The Manuscript

I've been putting together the manuscript for my book which entailed choosing the pieces. From there, I sorted them by content. Interestingly, they fell into some pretty direct categories, not just Love and Death like I thought they would. In fact, as I was writing the Introduction for the book, I read through my poems as arranged in this form and a strange thing happened. They actually came together to tell a story. 

Okay, of course I wanted to tell a story but there was always this feeling like each poem is it's own, separate, isolated tale and stands alone from any other piece. Starting out, or shall I say stalling out, I felt overwhelmed by the prospect of arranging these - like it was an impossible task for an artist working on her first book. It was the proverbial gorilla on my back, and so I stalled. I found other tasks to work on: my website, audio recordings of my reading selected pieces, writing an announcement. You know, support work you need to do AFTER you submit your manuscript. 

I had to admit it.

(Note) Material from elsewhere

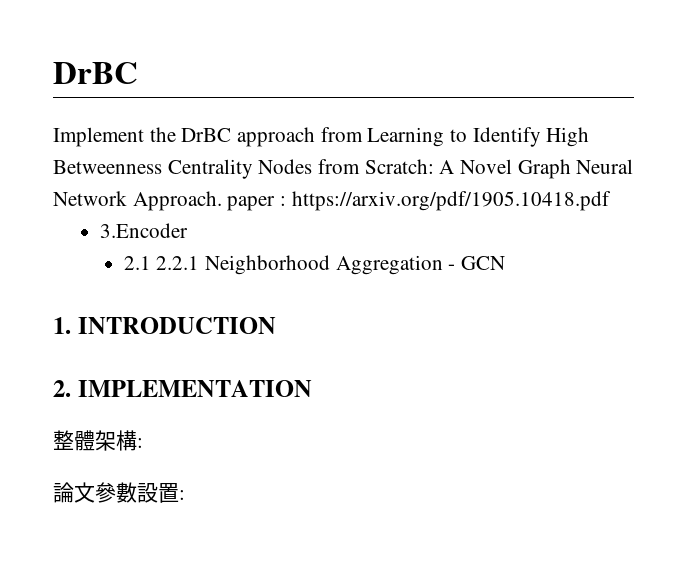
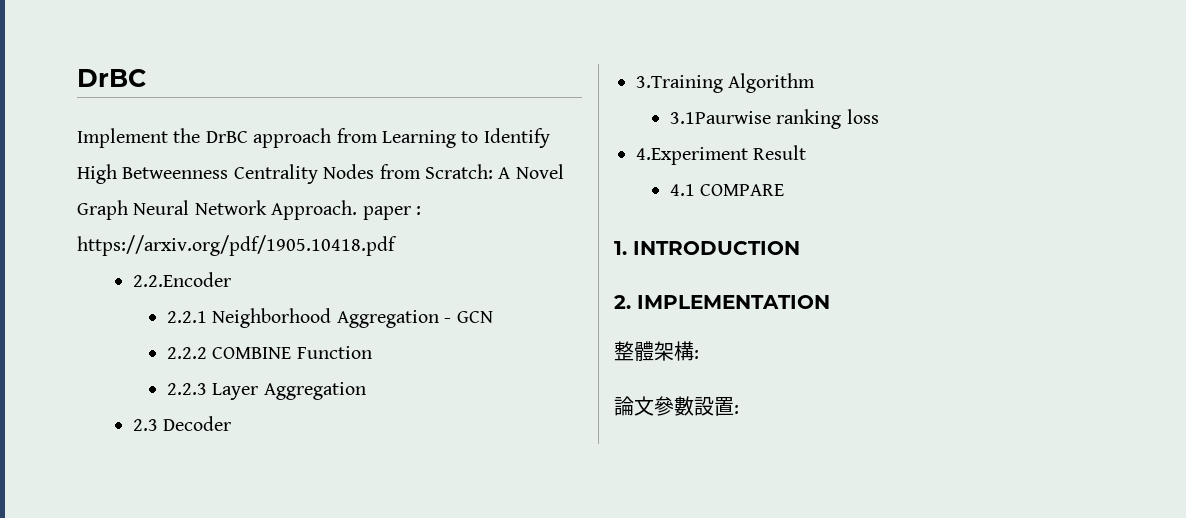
[99,223,188,238] [123,256,151,270] 3.Encoder // 2.1 -> [133,272,232,287] 2.2.Encoder //
(506, 263) none -> [167,346,372,359] [167,382,366,400] [133,416,232,431] [636,73,816,93] [670,109,879,129] [636,145,807,165] [670,184,785,196] // 2.2.2 COMBINE Function // 2.2.3 Layer Aggregation // 2.3 Decoder // 3.Training Algorithm // 3.1Paurwise ranking loss // 4.Experiment Result // 4.1 COMPARE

I had the Writer's Block. Taking these little scraps of paper and leaping to a finished book was impossible for me to get my head around and it was becoming urgent for me to wrap it up. That pressure added to the overwhelm and it began to feel like I would be defeated in the very activity I'd always wanted to accomplish: to publish a book. 

Last week I gave up! It was that inevitable moment of complete surrender and with a big, dramatic exhalation, I threw myself down flat on the floor. "I give up." I said to Patrick. "I may as well resolve myself to be happy only working with data." We looked at each other. That was it! An epiphany!

I am a highly visual person but that is not all I am. For years, I've worked in digital asset management (DAM) and understand the science of data manipulation, and that science begins with the Metadata - the simple yet important info that may seem superfluous but can make or break any project. I rushed to the laptop.

Months ago, I had added my poetry into cells of a spreadsheet. For each entry, there was a date, a word count, theme, title, etc. These were helpful for preserving the character of the works, but this AHA! moment helped me to land on something else: KEYWORDS. Yes, the very stuff that Google and any other algorithm uses to curate the feed that one sees in a search or Facebook feed.

It was a weird sensation to jump in as a data professional, taking a dispassionate look at the data in each entry and assigning it appropriate KEYWORDS... and moving on to the next. I flew through the task and concluded with a sort and summation of each KEYWORD. And then, there in front of me, was the clear and unambiguous direction for my book. 

The themes were clear: beyond Love and Death, other top scoring themes emerged. Sleep, Breath, Time floated into a near perfect pattern with an ever present entity - the state of insomnia. Excited, I pulled the poems in the most numerous categories. Printing and cutting them out into strips of verse brought me back to my Visual Artist space. I love the tactile experience of paper and immersed myself in dividing them into their respective sections. I read one section at a time, moving the pieces, as if by magic, into each proper place where cadences emerged, merging one section into the next. 

Suddenly, a new story developed. I want you to understand this. I saw, for the first time in my life, the threads of my Soul weaving through the life story I didn't know I was writing about. The music in my mind, that guides my words, is the sound of the world as I experience it.  To call it magical is to understate the feeling of miraculous revelation. 

This book has changed me forever. I hope it will change you too.